Кружка зелёная висит на колышке.

– А пить тут можно? – спрашивает Маша. – Конечно, можно, – говорю.

Попили.

– Вода холодная.

– Да ну уж. Я бы ещё раз искупалась.

– Так искупайся.

– Нет. Не в форме.

В яр поднялись.

Глядя на кедр, спрашивает Маша:

– Это сосна такая толстая?

– Нет, это – кедр, – отвечаю.

– Я кедр видела, он не такой.

– Ладно, сосна сибирская. У нас он – кедр.

– А я не против.

– На том спасибо… У нас многое по-своему называется. Иначе, чем… ну, в Петербурге, где ты жила.

– Да, я заметила, – говорит Маша.

– В школе учился здесь, мы вечерами часто тут бывали, – говорю. – Весной особенно. Когда лёд трогался, ломался; вода тот берег заливала, тальник скрывала… Не только мы, дети, но и взрослые и даже старики посмотреть приходили, народу много собиралось. Зрелище потрясаю щее. Правда. Льдина на льдину наползает, стеной встаёт… Шум до небес, тайга гудит по всей округе.

– Красиво, – говорит Маша. – Я представляю.

– После зимы-то… необычно.

Времени мало – поджимает.

– Пора?

– Пора.

Вернулись к дому.

Ушла Маша. Молча.

Сижу в машине. Жду.

Сердце моё стучит как, слышу; бьётся.

Такт – от тоски, рывок – от радости… Раньше за ним такого вроде не водилось, за этим сердцем. Или не помню. Вряд ли – сердечное не забывается.

Включил приёмник, ручку настройки покрутил – больше шипит да кое-где щебечет по-китайски. Выключил.

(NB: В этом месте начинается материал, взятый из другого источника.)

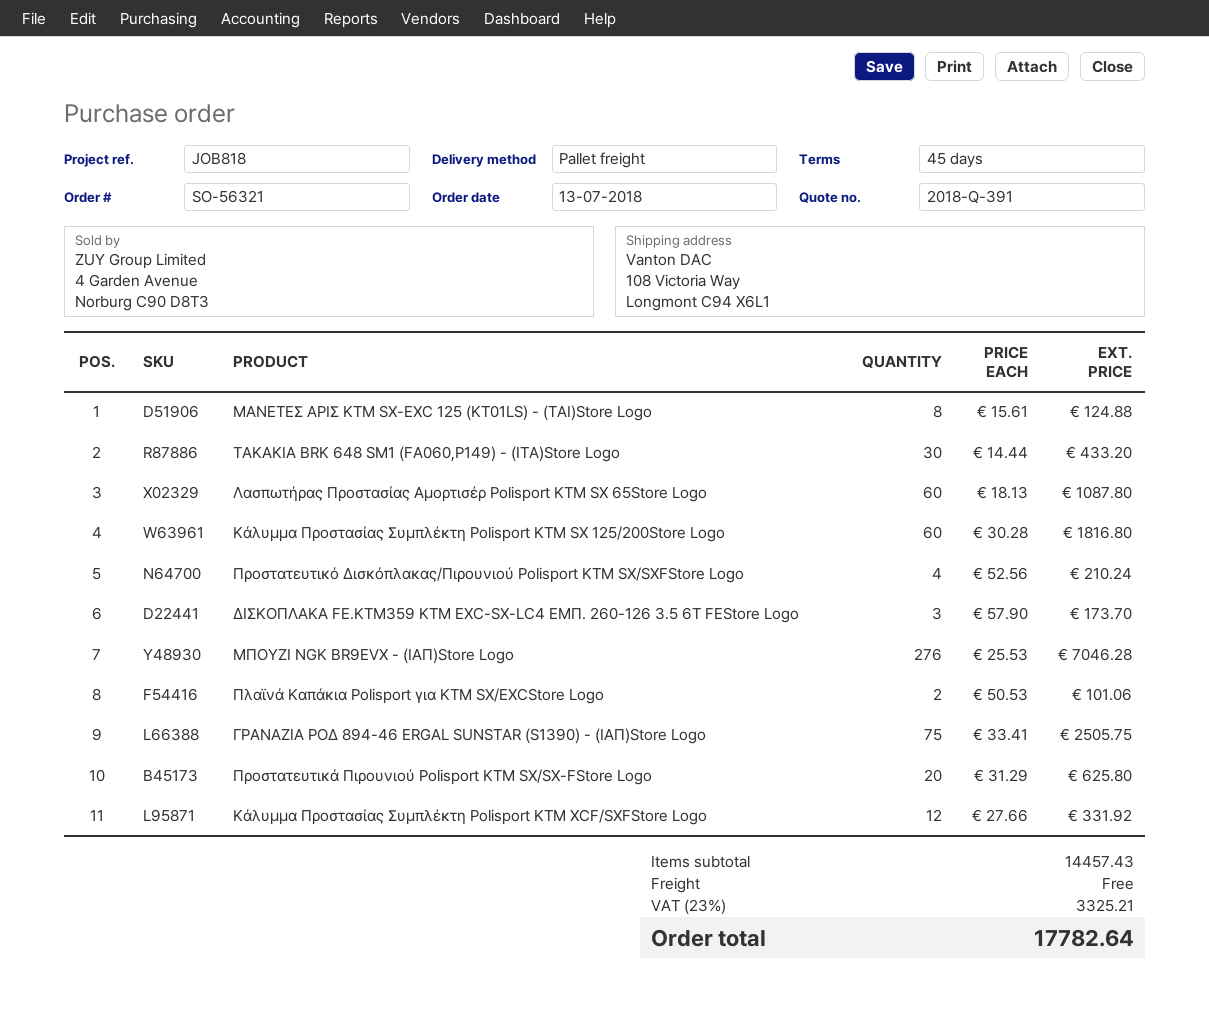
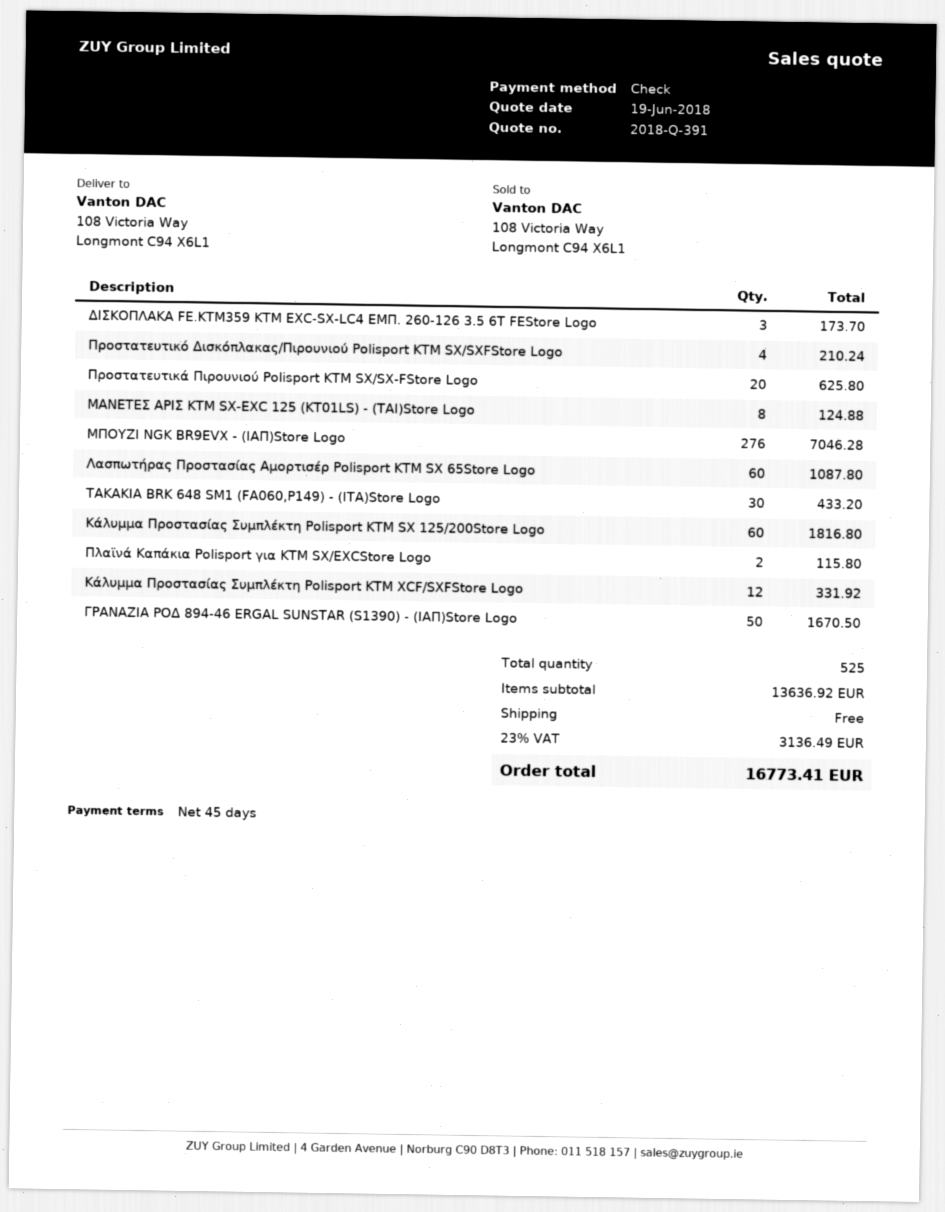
Πλαϊνά Καπάκια Polisport για KTM SX/EXCStore Logo: 2 for 101.06 -> 2 for 115.80
ΓΡΑΝΑΖΙΑ ΡΟΔ 894-46 ERGAL SUNSTAR (S1390) - (ΙΑΠ)Store Logo: 75 for 2505.75 -> 50 for 1670.50
subtotal: 14457.43 -> 13636.92
tax: 23% = 3325.21 -> 23% = 3136.49
total: 17782.64 -> 16773.41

Пыль скопилась на панели – тряпку из бардачка достал, стал вытирать, и… вижу:

Вышла Маша из ограды. Возле ворот остановилась. Как под софитами – на ярком солнце – то, что вокруг неё, не замечаю. В красивом, длинном, по щиколотку, голубом, под цвет неба, платье, с коротким рукавом. С узеньким поясом на тонкой талии. В голубых, в тон платью, туфлях, без каблука. Волосы заплетены в косу, перекинута коса на грудь. Руки опущены, ладонями прижаты к бёдрам.

Смотрит на меня Маша. Улыбается.

А у меня дыхание перехватило. Глотаю что-то – не сглотнуть.

Вышел из машины. Гляжу – не оторваться. Повернулась Маша. Ушла.

Вернулась через какое-то время. В прежней одежде, в полукедах. И уже с сумкой на плече.

Пошёл ей навстречу, взял сумку, положил её на заднее сидение.

– Я дверь закрыла на замок, – говорит Маша.